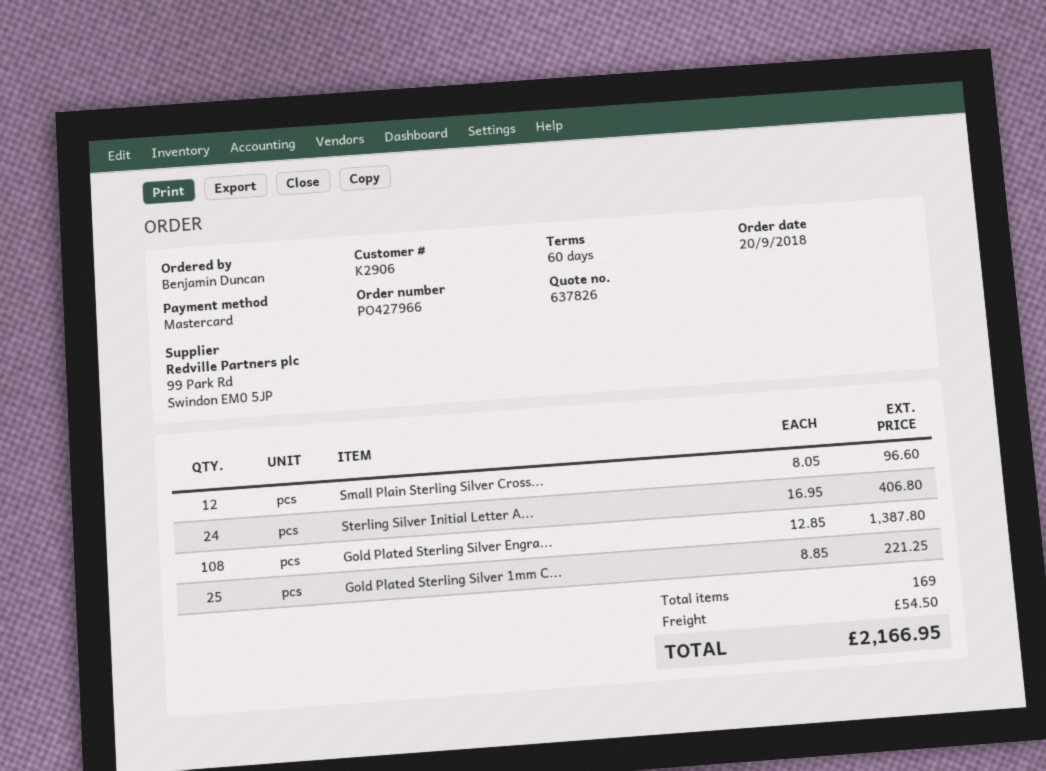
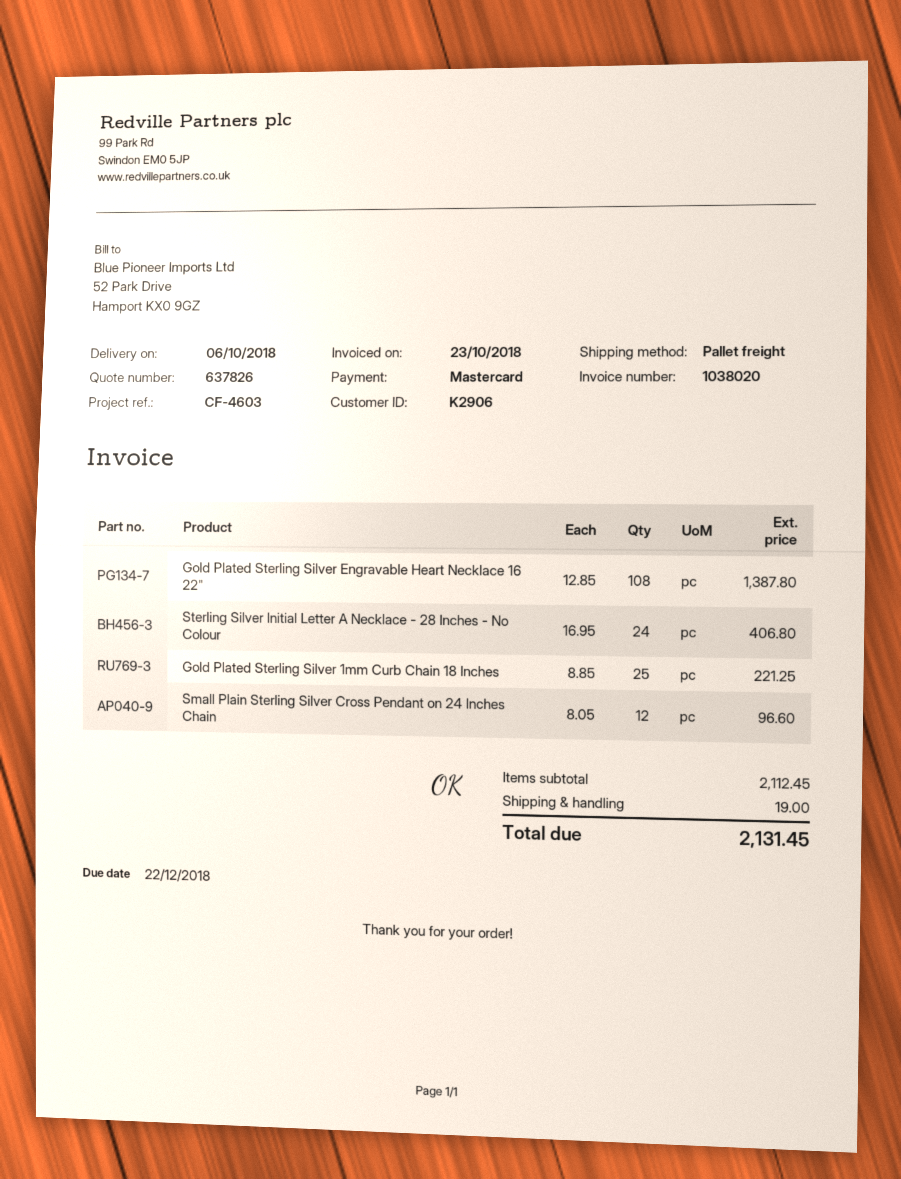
shipping: 54.50 -> 19.00
total: 2166.95 -> 2131.45

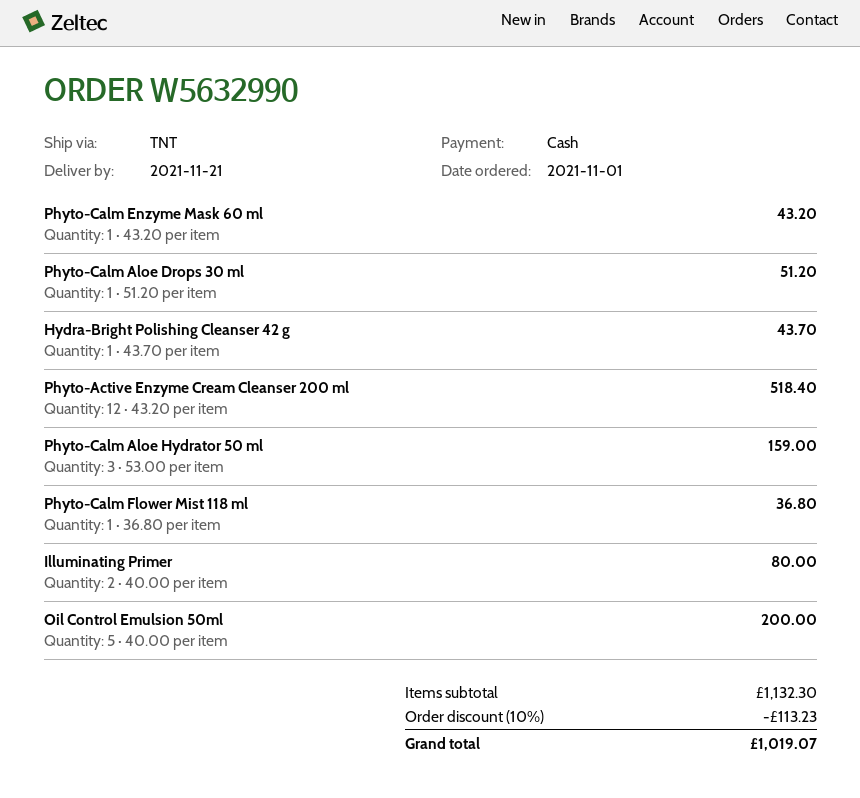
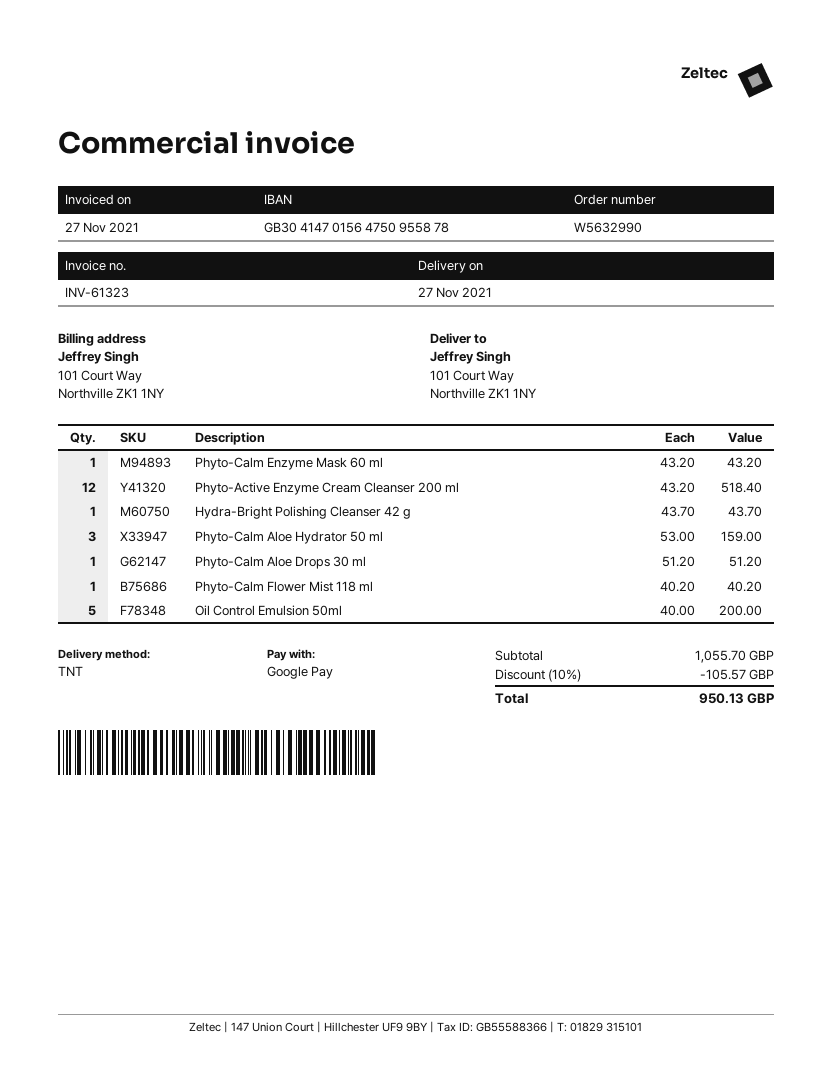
delivery date: 2021-11-21 -> 2021-11-27
payment method: cash -> Google Pay
Phyto-Calm Flower Mist 118 ml: 1 x 36.80 = 36.80 -> 1 x 40.20 = 40.20
Illuminating Primer: 2 x 40.00 = 80.00 -> none
subtotal: 1132.30 -> 1055.70
discount: 10% = 113.23 -> 10% = 105.57
total: 1019.07 -> 950.13

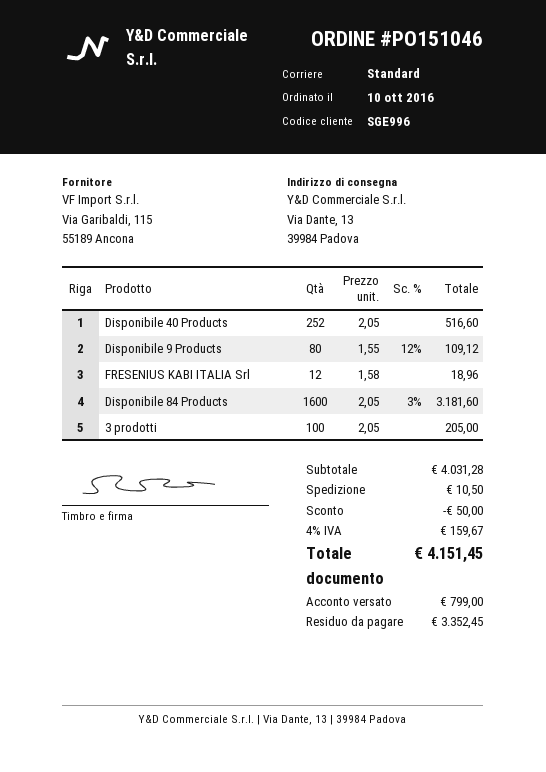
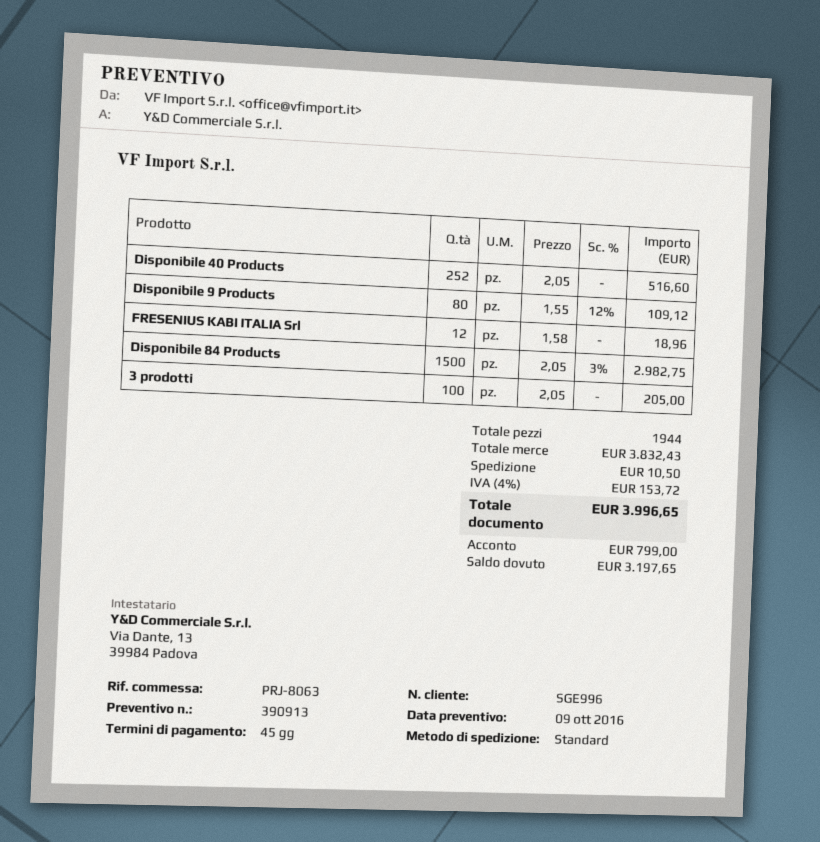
Disponibile 84 Products: 1600 x 2.05 - 3% = 3181.60 -> 1500 x 2.05 - 3% = 2982.75
subtotal: 4031.28 -> 3832.43
discount: 50.00 -> none
tax: 4% = 159.67 -> 4% = 153.72
total: 4151.45 -> 3996.65
balance: 3352.45 -> 3197.65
* * *
What you return must match the material above exactly, apart from its pictures.

=== ANSWER SECTION ===
shipping: 54.50 -> 19.00
total: 2166.95 -> 2131.45

delivery date: 2021-11-21 -> 2021-11-27
payment method: cash -> Google Pay
Phyto-Calm Flower Mist 118 ml: 1 x 36.80 = 36.80 -> 1 x 40.20 = 40.20
Illuminating Primer: 2 x 40.00 = 80.00 -> none
subtotal: 1132.30 -> 1055.70
discount: 10% = 113.23 -> 10% = 105.57
total: 1019.07 -> 950.13

Disponibile 84 Products: 1600 x 2.05 - 3% = 3181.60 -> 1500 x 2.05 - 3% = 2982.75
subtotal: 4031.28 -> 3832.43
discount: 50.00 -> none
tax: 4% = 159.67 -> 4% = 153.72
total: 4151.45 -> 3996.65
balance: 3352.45 -> 3197.65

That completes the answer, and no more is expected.